• **Work required**:
Take the line containing "(925, 340) none -> (287, 877) //" and all lines after it to the end of the records, and output them exactly.

Records for this exercise: Begin

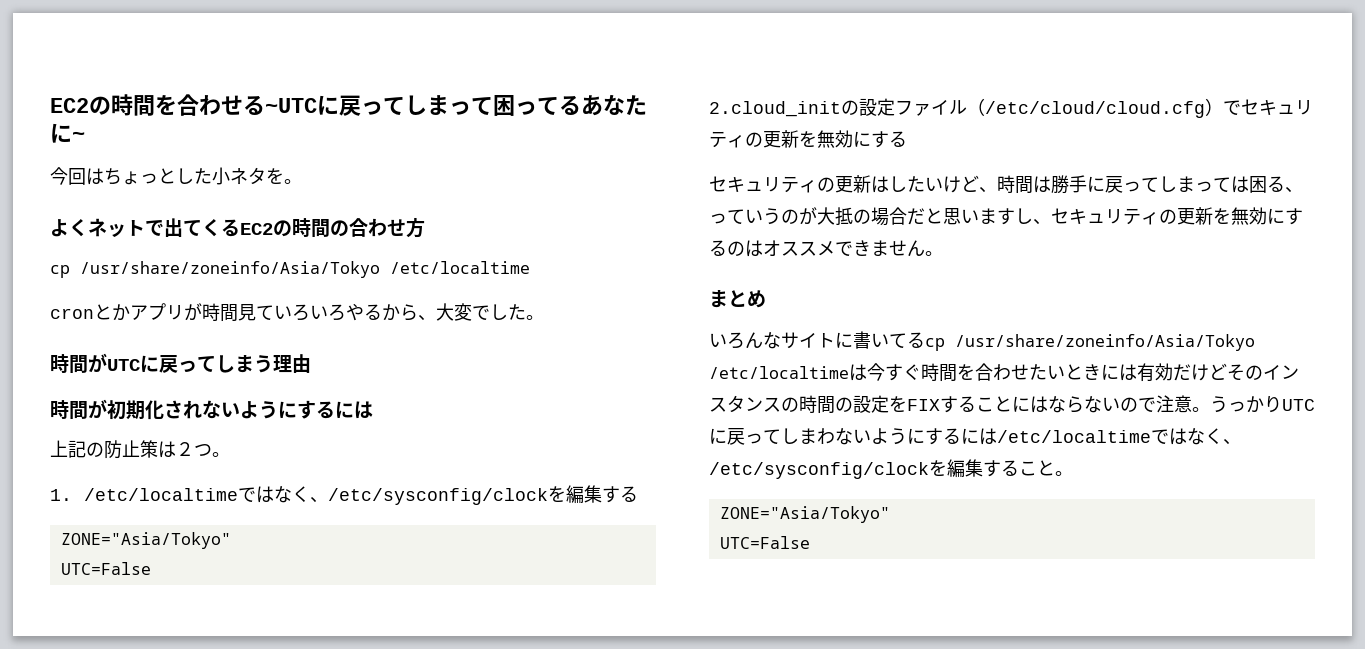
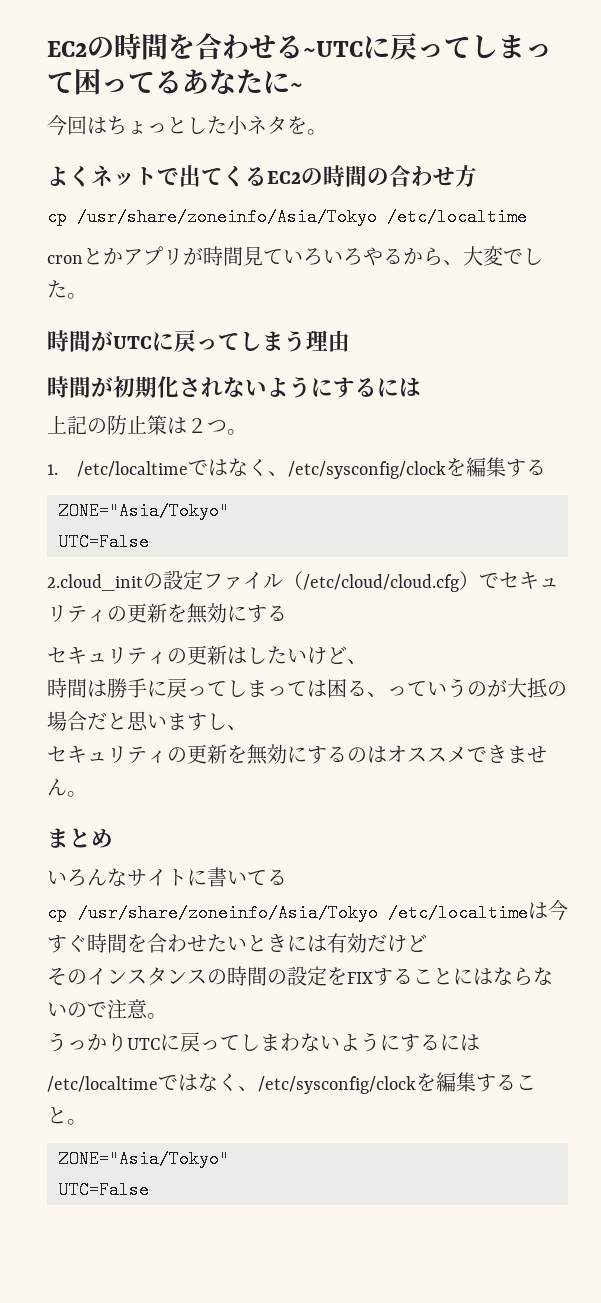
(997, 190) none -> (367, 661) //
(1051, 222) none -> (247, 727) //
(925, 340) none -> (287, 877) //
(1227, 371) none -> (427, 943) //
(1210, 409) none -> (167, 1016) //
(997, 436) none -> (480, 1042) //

Records for this exercise: End

• **Completed exercise**:
(925, 340) none -> (287, 877) //
(1227, 371) none -> (427, 943) //
(1210, 409) none -> (167, 1016) //
(997, 436) none -> (480, 1042) //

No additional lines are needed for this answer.